__EXERCISE DETAILS__.
Below are some records; output exactly the lines from the line with "Bota Dakota Over DA824: 1 -> 3" to the line with "Bota Cano Longo Dakota Couro D2383: 3 -> none", both ends kept, and nothing more.

__DATA SHOWN__.
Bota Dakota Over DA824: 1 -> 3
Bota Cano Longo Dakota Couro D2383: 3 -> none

...

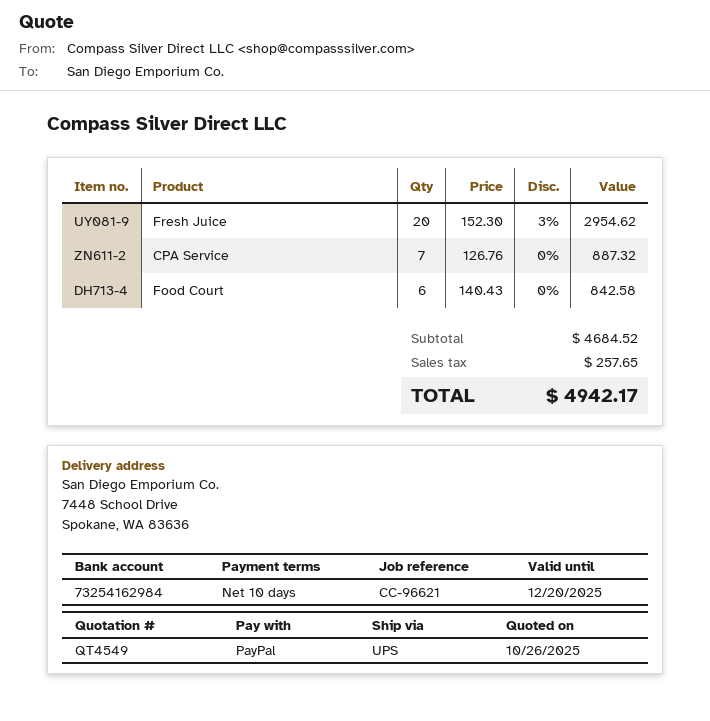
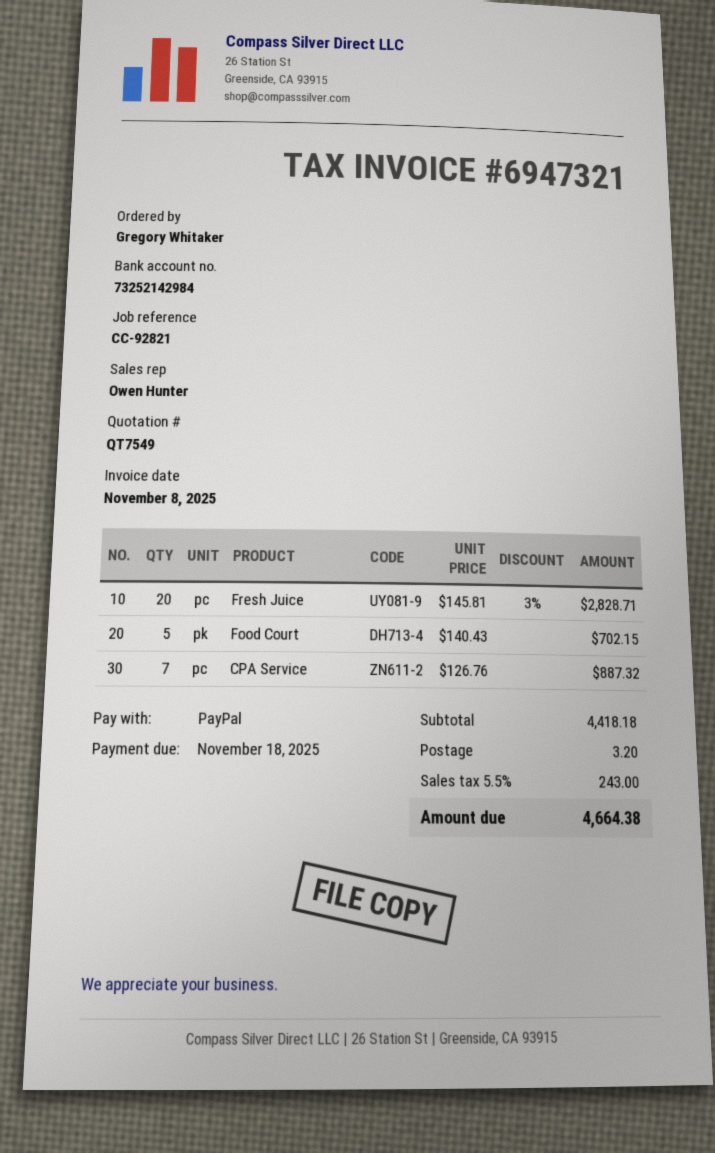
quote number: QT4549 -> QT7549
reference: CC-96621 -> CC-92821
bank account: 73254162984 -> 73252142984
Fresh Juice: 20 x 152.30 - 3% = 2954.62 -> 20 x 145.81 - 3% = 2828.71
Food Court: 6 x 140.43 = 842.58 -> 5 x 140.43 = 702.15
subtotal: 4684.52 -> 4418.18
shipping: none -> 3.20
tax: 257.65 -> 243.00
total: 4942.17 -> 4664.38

__EXPECTED ANSWER__.
Bota Dakota Over DA824: 1 -> 3
Bota Cano Longo Dakota Couro D2383: 3 -> none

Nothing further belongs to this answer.